Millions of Australians will get a large payment from Centrelink

Millions of Australians will get a large payment from Centrelink

Australians are facing skyrocketing power rates due to an energy crisis, and Anthony Albanese’s administration is open to subsidizing electricity prices.

Due to a gas scarcity, outages at coal-fired power plants, and a cold spell, the Labor government is considering measures to relieve pressure on homes.

Last Monday, the price comparison site Finder warned that electricity prices in July could quadruple.

Anthony Albanese (centre) is considering subsidising electricity bills as Australians face soaring power costs due to an energy crisis

With Europe grappling with rising expenses in the aftermath of Russia’s invasion of Ukraine, the British government announced in October that all homeowners would receive a one-time $690 (£400) power bill refund.

When asked if the Australian government would explore a similar move, Employment Minister Tony Burke told ABC radio that the government is willing to consider it.

At this time, we haven’t ruled anything in or out.

Tony Burke, Minister of Employment, on Power Bill Subsidies

‘At the moment, we’re not ruling anything in or out,’ he said.

Mr Burke said the Coalition’s last Budget in March included cost-of-living assistance, including a higher tax return for people earning less than $126,000, which will help families struggling to afford their bills.

‘There were payments that were bipartisan that came down in the last budget that we supported, and we’re not putting anything more than that on the table at the moment,’ he said.

But asked again about the possibility of subsidies, the minister did not rule them out, saying: ‘We’re working through everything with respect to what’s happening with this perfect storm of of energy prices at the moment.’Last week comparison site Finder warned electricity prices could double in July

Mr Burke said the government’s argument to the Fair Work Commission that all minimum wage workers should receive a pay increase in line with the 5.1% inflation rate was part of the government’s cost of living response.

He chastised the Coalition for failing to prioritize renewable energy during the previous nine years.

‘Some of the concerns are international, but our ability to deal with those international issues is primarily domestic,’ he explained.

In October, the incoming Labor government will present its first budget, with Treasurer Jim Chalmers already discussing cost-of-living measures.

Various levels of power bill subsidies are already in effect in states and territories.

Victorian households get a $250 cash handout for simply signing up to the Energy Compare website while NSW households with dependent children can get a $180 discount.

In the year to March, wholesale electricity prices soared by 141 per cent.

In his first media conference as treasurer last week, Dr Chalmers warned of ‘skyrocketing inflation’ with the consumer price index climbing by 5.1 per cent – the fastest pace in two decades which is set to spark several more interest rate rises.

‘This perfect storm of energy price spikes is doing enormous damage to our employers, to our households and to our national economy,’ he said.

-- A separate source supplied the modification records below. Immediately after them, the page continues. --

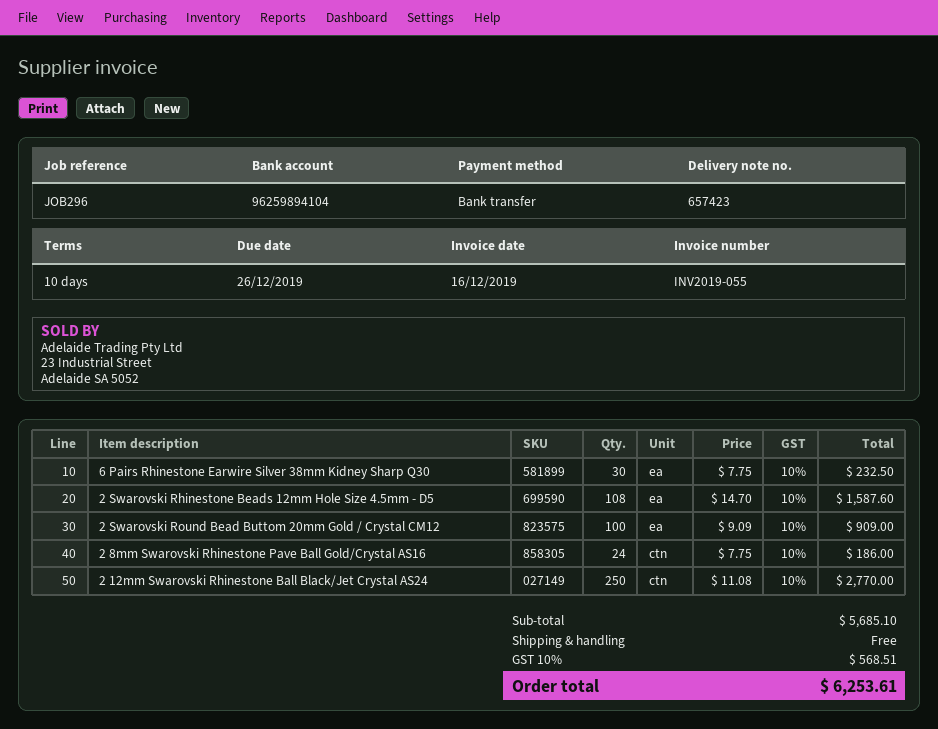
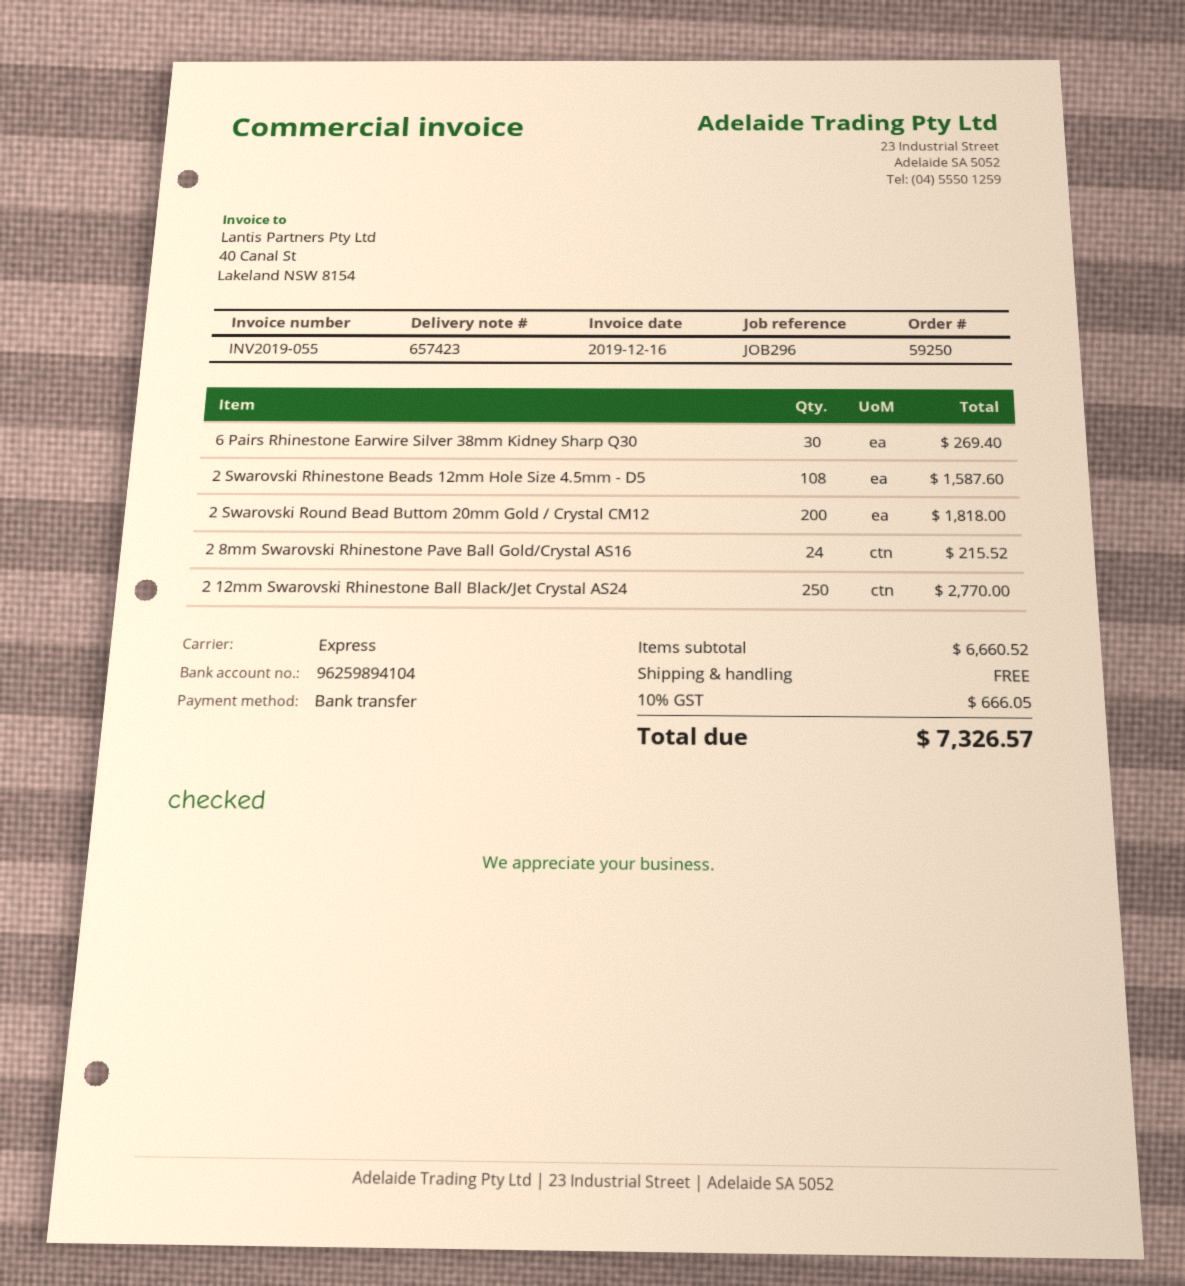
6 Pairs Rhinestone Earwire Silver 38mm Kidney Sharp Q30: 30 for 232.50 -> 30 for 269.40
2 Swarovski Round Bead Buttom 20mm Gold / Crystal CM12: 100 for 909.00 -> 200 for 1818.00
2 8mm Swarovski Rhinestone Pave Ball Gold/Crystal AS16: 24 for 186.00 -> 24 for 215.52
subtotal: 5685.10 -> 6660.52
tax: 10% = 568.51 -> 10% = 666.05
total: 6253.61 -> 7326.57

‘There are far more troubling aspects in our economy: skyrocketing inflation is a big challenge.’

States and territories have varying levels of power bill subsidies in place alreadyFollowing the end of lockdowns in Sydney and Melbourne, Australia’s GDP increased by 0.8 percent in the March quarter, down from 3.6 percent in the last three months of 2021.

However, according to Australian Bureau of Statistics data, wages are only expanding by 2.4 percent, less than half of the official inflation rate of 5.1 percent.

It comes as homeowners’ mortgage payments are expected to rise as the Reserve Bank raises interest rates for the second time on Tuesday.

Last month the RBA raised the cash rate from a record low 0.1 per cent to 0.35 per cent – the first increase in more than a decade – and warned further hikes can be expected in coming months to curb high and rising price pressures.

Economists expect an increase this month of a least another 25 basis points, or perhaps even 40 or 50 basis points this time around.